濃厚「いか肝煮込み鍋」にチューハイが止まらない!
次は「坦々肉豆腐」が登場! グラタン皿に敷き詰められた肉味噌のドリアのような見た目に驚くが、その下には、なめらかな舌触りの自家製豆腐が! 「う〜ん、旨い……」と思わず唸るきたろうさん。「どれくらい試行錯誤した?」と聞くと、意外にも2〜3日だそうで、「ヒットする料理って意外に簡単(笑)」とご主人。料理長の東(ひがし)俊幸さん(42歳)とアイデアを出し合ってメニューを考案し、「じゃがいも塩辛」や「合鴨の味噌ロースト」、「えいひれタレ焼き」など、オススメは他にもいろいろ!
ここで、ふと何かに気づいた様子の西島さん。「私、ポテサラで思い出した! 確か、ミシュランに載ってますよね!?」。実は、「かんだ光壽」は、ミシュランガイド東京2015、2016版にビブグルマンとして掲載され、人気のポテトサラダが紹介されていたのだ。ご主人は「連絡が来たときは信じられませんでしたね」とうれしそうに話し、「表彰状見せてよ」というきたろうさんに、「頂いたシールは女子トイレに……」と言うから、一同大笑い!
次は、「さわらの西京焼きチーズソース」を。料理長の東さんがコロナ期間中に考案した新メニューだ。「和の西京漬けと洋のチーズを合わせ、山椒をピリっと利かせてコクを出しています」と東さん。「大将は、仕事には厳しく、料理も真剣に教えてくれる」そうで、きたろうさんは、「ご主人、いいかげんそうに見えて、実は厳しいんだね」と納得する。そんなご主人が大事にするのは、「従業員の環境や考え方を尊重すること。何でも話し合って決めています」とのこと。どうやら客だけでなく従業員にとっても居心地のいい店のようである。
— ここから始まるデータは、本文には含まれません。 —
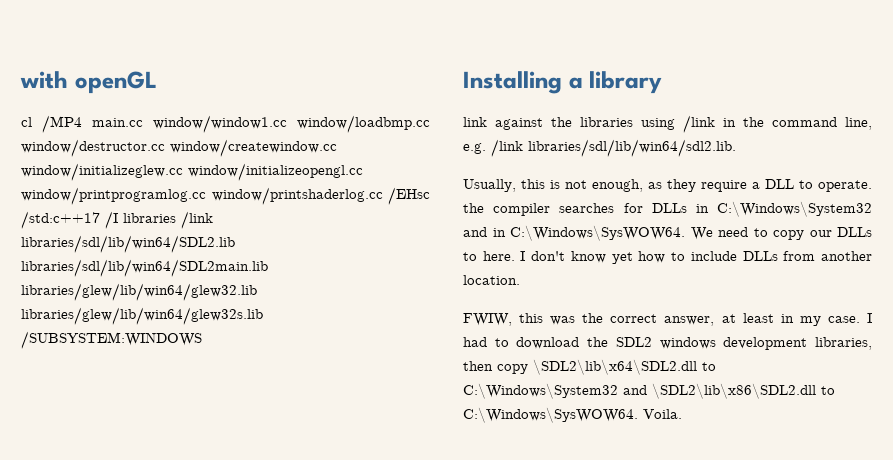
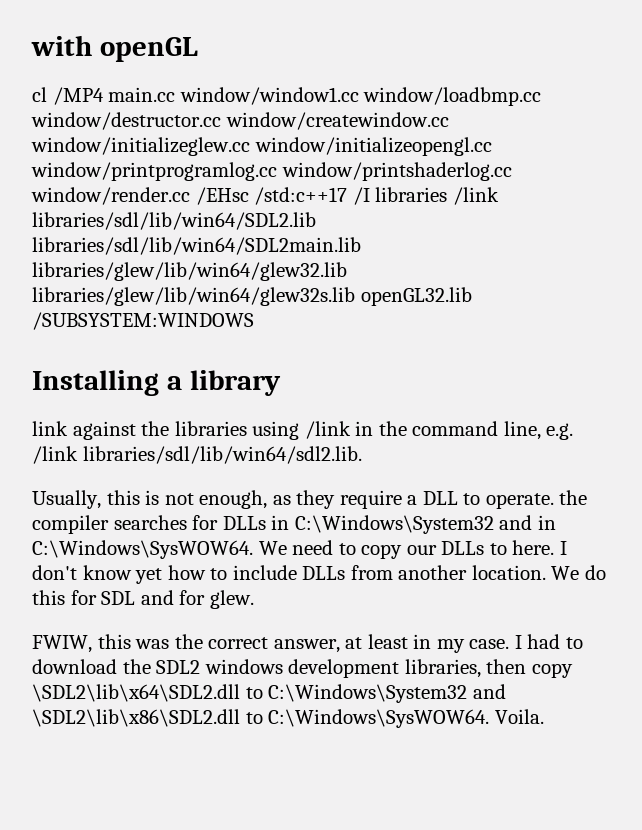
- cl /MP4 main.cc window/window1.cc window/loadbmp.cc window/destructor.cc window/createwindow.cc window/initializeglew.cc window/initializeopengl.cc window/printprogramlog.cc window/printshaderlog.cc /EHsc /std:c++17 /I libraries /link libraries/sdl/lib/win64/SDL2.lib libraries/sdl/lib/win64/SDL2main.lib libraries/glew/lib/win64/glew32.lib libraries/glew/lib/win64/glew32s.lib /SUBSYSTEM:WINDOWS
+ cl /MP4 main.cc window/window1.cc window/loadbmp.cc window/destructor.cc window/createwindow.cc window/initializeglew.cc window/initializeopengl.cc window/printprogramlog.cc window/printshaderlog.cc window/render.cc /EHsc /std:c++17 /I libraries /link libraries/sdl/lib/win64/SDL2.lib libraries/sdl/lib/win64/SDL2main.lib libraries/glew/lib/win64/glew32.lib libraries/glew/lib/win64/glew32s.lib openGL32.lib /SUBSYSTEM:WINDOWS
+ We do this for SDL and for glew.

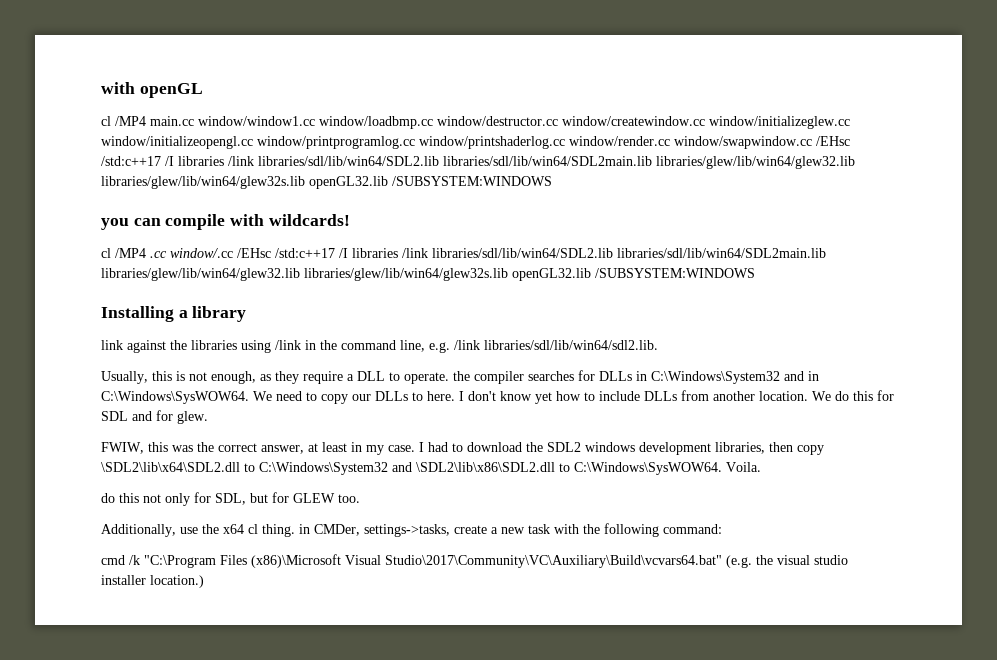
- cl /MP4 main.cc window/window1.cc window/loadbmp.cc window/destructor.cc window/createwindow.cc window/initializeglew.cc window/initializeopengl.cc window/printprogramlog.cc window/printshaderlog.cc window/render.cc /EHsc /std:c++17 /I libraries /link libraries/sdl/lib/win64/SDL2.lib libraries/sdl/lib/win64/SDL2main.lib libraries/glew/lib/win64/glew32.lib libraries/glew/lib/win64/glew32s.lib openGL32.lib /SUBSYSTEM:WINDOWS
+ cl /MP4 main.cc window/window1.cc window/loadbmp.cc window/destructor.cc window/createwindow.cc window/initializeglew.cc window/initializeopengl.cc window/printprogramlog.cc window/printshaderlog.cc window/render.cc window/swapwindow.cc /EHsc /std:c++17 /I libraries /link libraries/sdl/lib/win64/SDL2.lib libraries/sdl/lib/win64/SDL2main.lib libraries/glew/lib/win64/glew32.lib libraries/glew/lib/win64/glew32s.lib openGL32.lib /SUBSYSTEM:WINDOWS
+ you can compile with wildcards!
+ cl /MP4 .cc window/.cc /EHsc /std:c++17 /I libraries /link libraries/sdl/lib/win64/SDL2.lib libraries/sdl/lib/win64/SDL2main.lib libraries/glew/lib/win64/glew32.lib libraries/glew/lib/win64/glew32s.lib openGL32.lib /SUBSYSTEM:WINDOWS
+ do this not only for SDL, but for GLEW too.
+ Additionally, use the x64 cl thing. in CMDer, settings->tasks, create a new task with the following command:
+ cmd /k "C:\Program Files (x86)\Microsoft Visual Studio\2017\Community\VC\Auxiliary\Build\vcvars64.bat" (e.g. the visual studio installer location.)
最後の〆は、「いか肝煮込み鍋」。イカを丸ごと使った濃厚なスープにチューハイが止まらないふたり。衝撃的な旨さに「めちゃくちゃ沁みる!」、「すごいものに出会ってしまった〜」と感心しきりだ。そして、鍋の後には、「いか肝雑炊」のお楽しみも!
ご主人にとって酒場とは「出会いの場所」。きたろうさんは「こういう場所をなくしちゃだめだよね」と頷きながら、お腹も心も満たされて、もう何も言うことなし!